> _Problem to work on_
Word for word, return each entry that follows, with every image removed.

> _User interface change data_
++++++
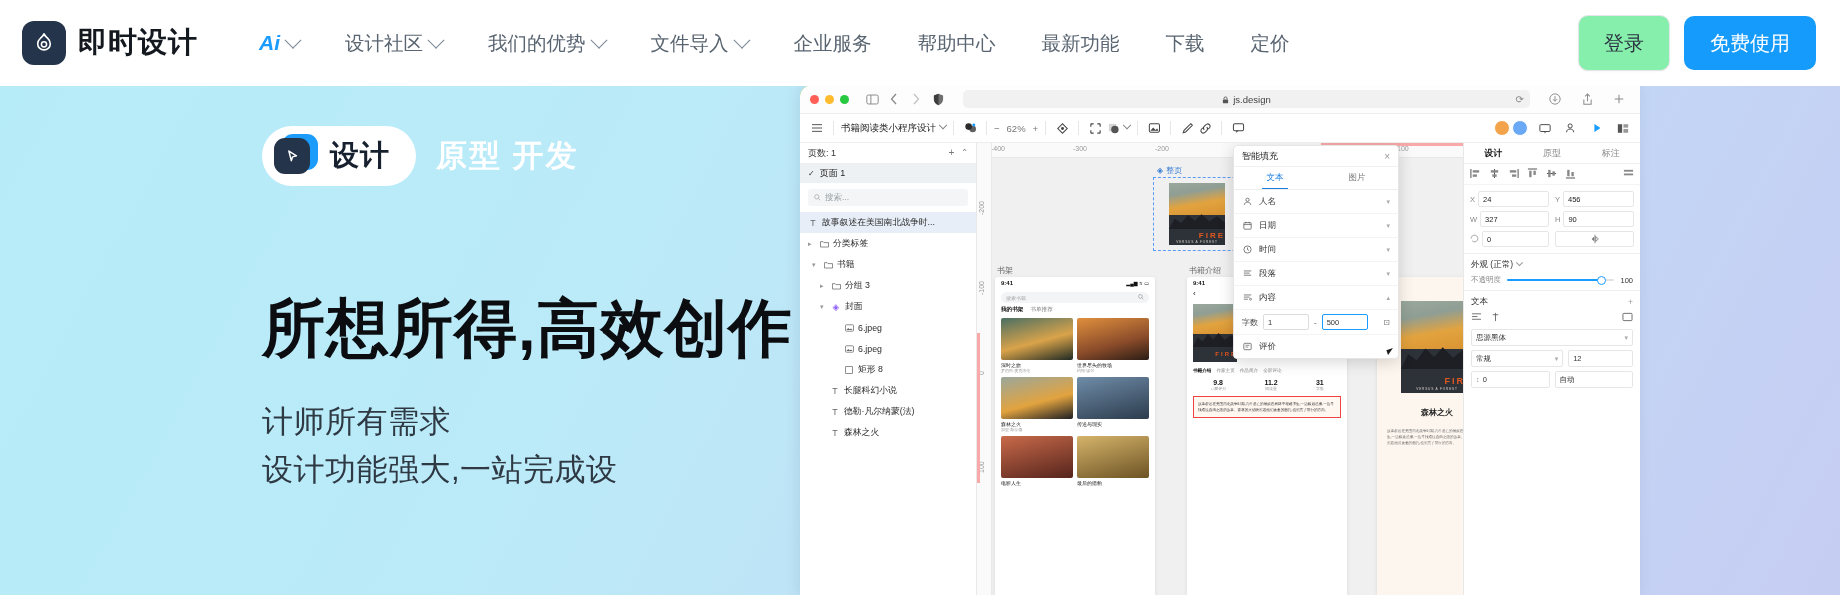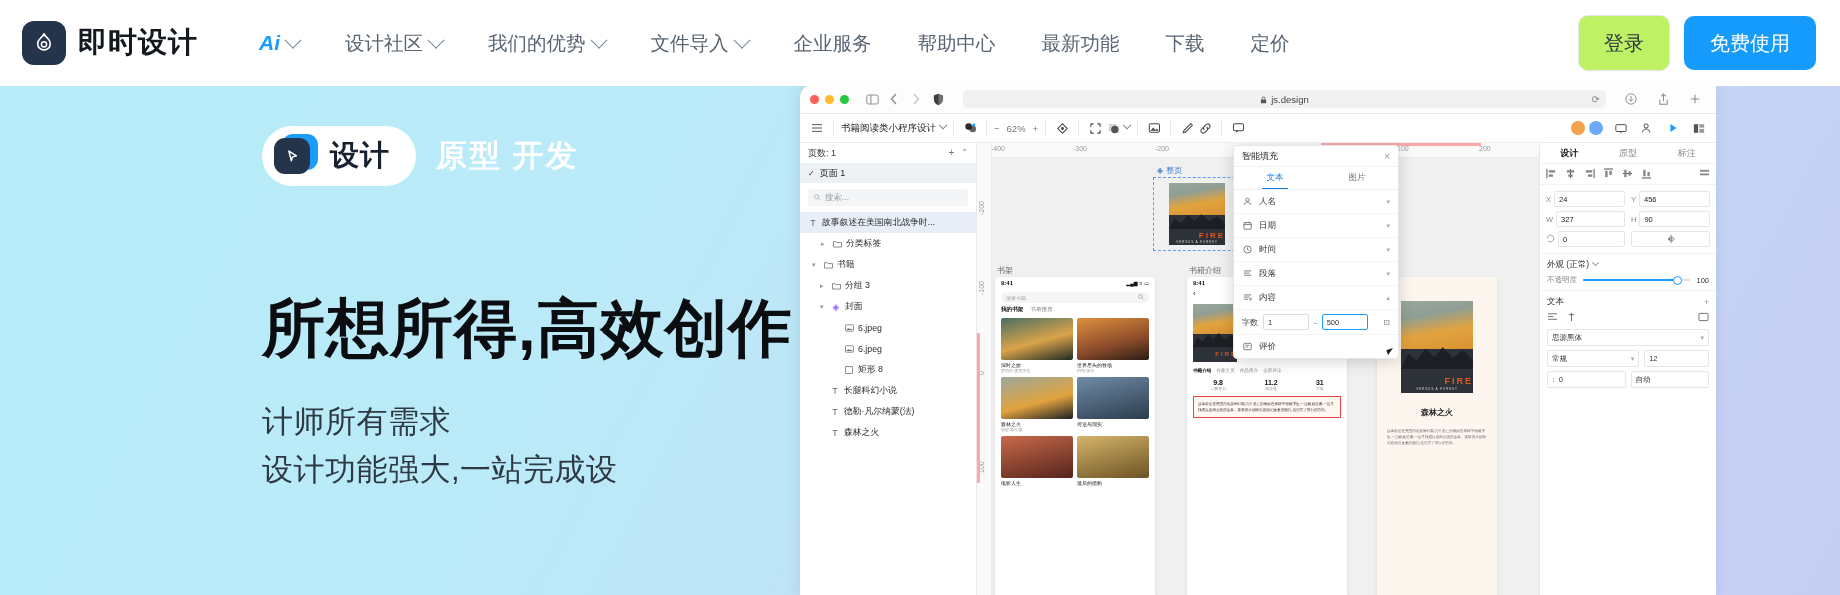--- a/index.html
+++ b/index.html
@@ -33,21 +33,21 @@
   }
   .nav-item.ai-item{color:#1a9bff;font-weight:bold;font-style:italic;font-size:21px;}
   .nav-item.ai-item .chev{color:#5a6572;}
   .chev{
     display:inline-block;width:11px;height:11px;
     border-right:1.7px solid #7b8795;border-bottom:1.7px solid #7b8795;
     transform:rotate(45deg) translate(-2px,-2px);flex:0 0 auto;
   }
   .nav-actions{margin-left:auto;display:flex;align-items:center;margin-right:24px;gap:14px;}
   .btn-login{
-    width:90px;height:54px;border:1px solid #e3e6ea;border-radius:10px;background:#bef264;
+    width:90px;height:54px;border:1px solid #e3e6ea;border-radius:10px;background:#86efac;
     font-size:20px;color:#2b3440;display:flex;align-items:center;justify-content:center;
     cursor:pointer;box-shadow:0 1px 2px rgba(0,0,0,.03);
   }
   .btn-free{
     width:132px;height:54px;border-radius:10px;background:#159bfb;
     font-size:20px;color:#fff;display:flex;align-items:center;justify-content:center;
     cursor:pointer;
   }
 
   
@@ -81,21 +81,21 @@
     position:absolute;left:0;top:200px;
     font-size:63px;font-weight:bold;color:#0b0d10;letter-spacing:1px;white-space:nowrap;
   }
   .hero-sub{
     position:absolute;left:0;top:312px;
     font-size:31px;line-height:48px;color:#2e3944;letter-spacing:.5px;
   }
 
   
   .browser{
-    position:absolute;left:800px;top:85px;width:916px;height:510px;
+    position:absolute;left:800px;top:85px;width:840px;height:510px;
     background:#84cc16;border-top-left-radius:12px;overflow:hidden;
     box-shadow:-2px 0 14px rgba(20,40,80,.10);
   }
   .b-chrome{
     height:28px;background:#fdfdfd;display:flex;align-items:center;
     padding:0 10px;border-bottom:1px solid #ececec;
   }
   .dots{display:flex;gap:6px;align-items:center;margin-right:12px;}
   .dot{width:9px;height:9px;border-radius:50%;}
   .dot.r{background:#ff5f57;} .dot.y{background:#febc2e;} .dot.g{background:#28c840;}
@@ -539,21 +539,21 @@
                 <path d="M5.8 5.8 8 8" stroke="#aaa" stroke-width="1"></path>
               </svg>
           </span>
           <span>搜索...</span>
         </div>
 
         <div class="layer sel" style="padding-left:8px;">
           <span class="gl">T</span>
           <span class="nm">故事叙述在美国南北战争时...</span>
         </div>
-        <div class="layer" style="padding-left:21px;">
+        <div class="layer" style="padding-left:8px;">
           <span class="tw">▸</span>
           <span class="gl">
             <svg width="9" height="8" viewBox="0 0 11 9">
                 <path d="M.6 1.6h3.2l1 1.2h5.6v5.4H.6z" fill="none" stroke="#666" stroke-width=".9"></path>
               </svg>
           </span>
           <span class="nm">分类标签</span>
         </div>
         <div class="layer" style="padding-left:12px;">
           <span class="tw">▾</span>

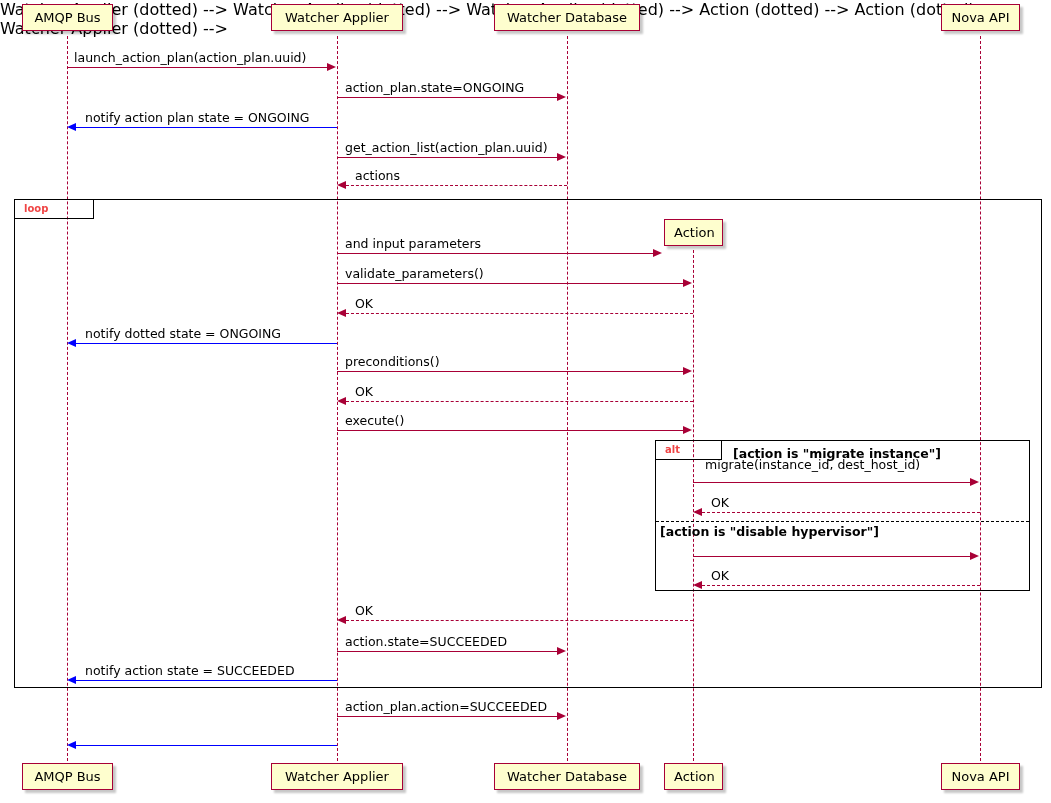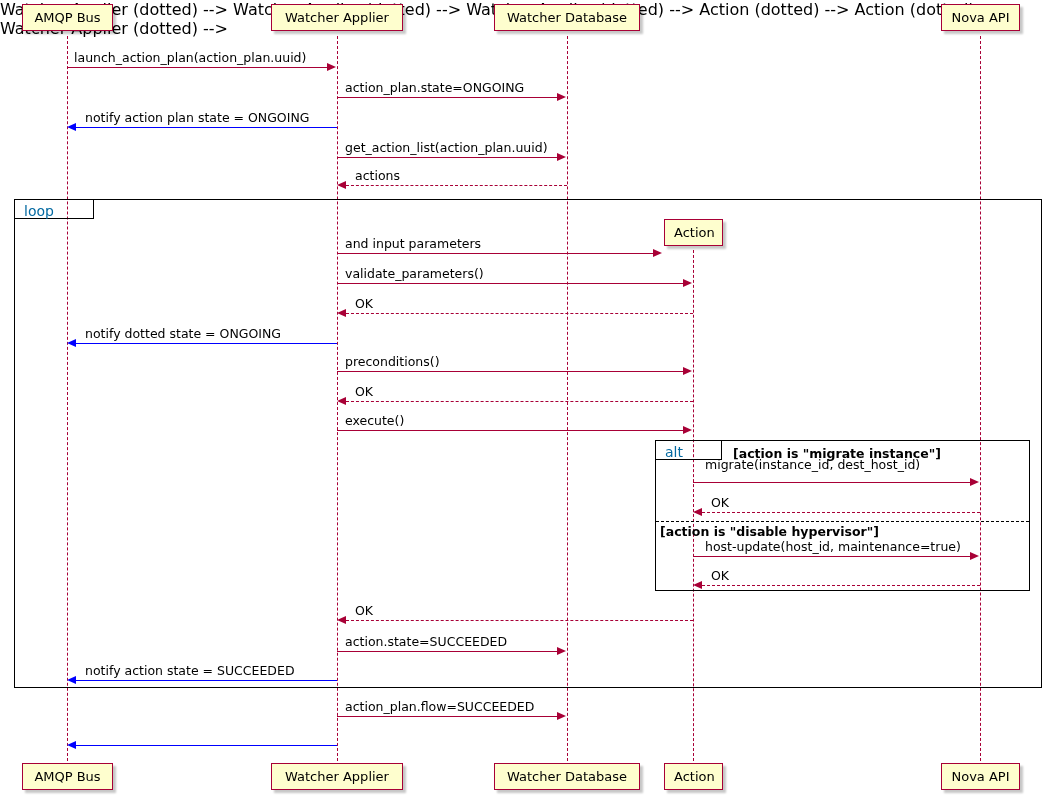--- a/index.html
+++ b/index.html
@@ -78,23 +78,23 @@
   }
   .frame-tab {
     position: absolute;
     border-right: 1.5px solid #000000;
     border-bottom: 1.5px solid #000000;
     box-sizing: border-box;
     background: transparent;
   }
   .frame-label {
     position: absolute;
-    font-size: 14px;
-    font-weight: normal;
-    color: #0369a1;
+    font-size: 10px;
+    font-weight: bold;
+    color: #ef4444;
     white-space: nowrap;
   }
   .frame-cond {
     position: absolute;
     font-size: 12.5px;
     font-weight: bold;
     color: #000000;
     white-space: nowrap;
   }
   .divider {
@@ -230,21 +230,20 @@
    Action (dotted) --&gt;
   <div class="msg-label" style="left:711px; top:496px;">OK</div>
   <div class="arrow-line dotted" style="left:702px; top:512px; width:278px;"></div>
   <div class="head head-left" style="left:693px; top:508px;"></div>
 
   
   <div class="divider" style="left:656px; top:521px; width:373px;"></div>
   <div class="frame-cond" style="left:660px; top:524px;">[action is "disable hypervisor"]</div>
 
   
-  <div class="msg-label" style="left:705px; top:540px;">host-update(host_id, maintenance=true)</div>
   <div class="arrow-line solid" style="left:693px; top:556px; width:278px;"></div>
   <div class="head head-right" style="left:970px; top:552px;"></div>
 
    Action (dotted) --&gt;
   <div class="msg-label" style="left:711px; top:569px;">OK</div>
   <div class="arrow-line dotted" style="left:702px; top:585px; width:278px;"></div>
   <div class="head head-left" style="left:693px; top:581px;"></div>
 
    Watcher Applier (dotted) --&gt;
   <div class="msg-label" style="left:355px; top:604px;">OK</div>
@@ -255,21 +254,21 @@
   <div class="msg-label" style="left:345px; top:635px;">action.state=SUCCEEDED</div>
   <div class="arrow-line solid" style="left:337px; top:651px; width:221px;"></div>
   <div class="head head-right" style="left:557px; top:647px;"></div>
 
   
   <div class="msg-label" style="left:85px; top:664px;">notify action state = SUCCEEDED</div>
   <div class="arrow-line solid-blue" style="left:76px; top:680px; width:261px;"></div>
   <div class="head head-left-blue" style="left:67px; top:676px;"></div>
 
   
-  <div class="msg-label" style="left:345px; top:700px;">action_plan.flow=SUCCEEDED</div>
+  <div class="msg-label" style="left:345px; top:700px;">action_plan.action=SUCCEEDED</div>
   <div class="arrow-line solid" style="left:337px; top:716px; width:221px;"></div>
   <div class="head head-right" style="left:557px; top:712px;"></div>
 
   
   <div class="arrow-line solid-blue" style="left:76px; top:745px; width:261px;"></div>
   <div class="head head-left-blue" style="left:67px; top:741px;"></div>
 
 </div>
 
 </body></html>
++++++
> _Exercise solution_
--- a/index.html
+++ b/index.html
@@ -33,21 +33,21 @@
   }
   .nav-item.ai-item{color:#1a9bff;font-weight:bold;font-style:italic;font-size:21px;}
   .nav-item.ai-item .chev{color:#5a6572;}
   .chev{
     display:inline-block;width:11px;height:11px;
     border-right:1.7px solid #7b8795;border-bottom:1.7px solid #7b8795;
     transform:rotate(45deg) translate(-2px,-2px);flex:0 0 auto;
   }
   .nav-actions{margin-left:auto;display:flex;align-items:center;margin-right:24px;gap:14px;}
   .btn-login{
-    width:90px;height:54px;border:1px solid #e3e6ea;border-radius:10px;background:#bef264;
+    width:90px;height:54px;border:1px solid #e3e6ea;border-radius:10px;background:#86efac;
     font-size:20px;color:#2b3440;display:flex;align-items:center;justify-content:center;
     cursor:pointer;box-shadow:0 1px 2px rgba(0,0,0,.03);
   }
   .btn-free{
     width:132px;height:54px;border-radius:10px;background:#159bfb;
     font-size:20px;color:#fff;display:flex;align-items:center;justify-content:center;
     cursor:pointer;
   }
 
   
@@ -81,21 +81,21 @@
     position:absolute;left:0;top:200px;
     font-size:63px;font-weight:bold;color:#0b0d10;letter-spacing:1px;white-space:nowrap;
   }
   .hero-sub{
     position:absolute;left:0;top:312px;
     font-size:31px;line-height:48px;color:#2e3944;letter-spacing:.5px;
   }
 
   
   .browser{
-    position:absolute;left:800px;top:85px;width:916px;height:510px;
+    position:absolute;left:800px;top:85px;width:840px;height:510px;
     background:#84cc16;border-top-left-radius:12px;overflow:hidden;
     box-shadow:-2px 0 14px rgba(20,40,80,.10);
   }
   .b-chrome{
     height:28px;background:#fdfdfd;display:flex;align-items:center;
     padding:0 10px;border-bottom:1px solid #ececec;
   }
   .dots{display:flex;gap:6px;align-items:center;margin-right:12px;}
   .dot{width:9px;height:9px;border-radius:50%;}
   .dot.r{background:#ff5f57;} .dot.y{background:#febc2e;} .dot.g{background:#28c840;}
@@ -539,21 +539,21 @@
                 <path d="M5.8 5.8 8 8" stroke="#aaa" stroke-width="1"></path>
               </svg>
           </span>
           <span>搜索...</span>
         </div>
 
         <div class="layer sel" style="padding-left:8px;">
           <span class="gl">T</span>
           <span class="nm">故事叙述在美国南北战争时...</span>
         </div>
-        <div class="layer" style="padding-left:21px;">
+        <div class="layer" style="padding-left:8px;">
           <span class="tw">▸</span>
           <span class="gl">
             <svg width="9" height="8" viewBox="0 0 11 9">
                 <path d="M.6 1.6h3.2l1 1.2h5.6v5.4H.6z" fill="none" stroke="#666" stroke-width=".9"></path>
               </svg>
           </span>
           <span class="nm">分类标签</span>
         </div>
         <div class="layer" style="padding-left:12px;">
           <span class="tw">▾</span>

--- a/index.html
+++ b/index.html
@@ -78,23 +78,23 @@
   }
   .frame-tab {
     position: absolute;
     border-right: 1.5px solid #000000;
     border-bottom: 1.5px solid #000000;
     box-sizing: border-box;
     background: transparent;
   }
   .frame-label {
     position: absolute;
-    font-size: 14px;
-    font-weight: normal;
-    color: #0369a1;
+    font-size: 10px;
+    font-weight: bold;
+    color: #ef4444;
     white-space: nowrap;
   }
   .frame-cond {
     position: absolute;
     font-size: 12.5px;
     font-weight: bold;
     color: #000000;
     white-space: nowrap;
   }
   .divider {
@@ -230,21 +230,20 @@
    Action (dotted) --&gt;
   <div class="msg-label" style="left:711px; top:496px;">OK</div>
   <div class="arrow-line dotted" style="left:702px; top:512px; width:278px;"></div>
   <div class="head head-left" style="left:693px; top:508px;"></div>
 
   
   <div class="divider" style="left:656px; top:521px; width:373px;"></div>
   <div class="frame-cond" style="left:660px; top:524px;">[action is "disable hypervisor"]</div>
 
   
-  <div class="msg-label" style="left:705px; top:540px;">host-update(host_id, maintenance=true)</div>
   <div class="arrow-line solid" style="left:693px; top:556px; width:278px;"></div>
   <div class="head head-right" style="left:970px; top:552px;"></div>
 
    Action (dotted) --&gt;
   <div class="msg-label" style="left:711px; top:569px;">OK</div>
   <div class="arrow-line dotted" style="left:702px; top:585px; width:278px;"></div>
   <div class="head head-left" style="left:693px; top:581px;"></div>
 
    Watcher Applier (dotted) --&gt;
   <div class="msg-label" style="left:355px; top:604px;">OK</div>
@@ -255,21 +254,21 @@
   <div class="msg-label" style="left:345px; top:635px;">action.state=SUCCEEDED</div>
   <div class="arrow-line solid" style="left:337px; top:651px; width:221px;"></div>
   <div class="head head-right" style="left:557px; top:647px;"></div>
 
   
   <div class="msg-label" style="left:85px; top:664px;">notify action state = SUCCEEDED</div>
   <div class="arrow-line solid-blue" style="left:76px; top:680px; width:261px;"></div>
   <div class="head head-left-blue" style="left:67px; top:676px;"></div>
 
   
-  <div class="msg-label" style="left:345px; top:700px;">action_plan.flow=SUCCEEDED</div>
+  <div class="msg-label" style="left:345px; top:700px;">action_plan.action=SUCCEEDED</div>
   <div class="arrow-line solid" style="left:337px; top:716px; width:221px;"></div>
   <div class="head head-right" style="left:557px; top:712px;"></div>
 
   
   <div class="arrow-line solid-blue" style="left:76px; top:745px; width:261px;"></div>
   <div class="head head-left-blue" style="left:67px; top:741px;"></div>
 
 </div>
 
 </body></html>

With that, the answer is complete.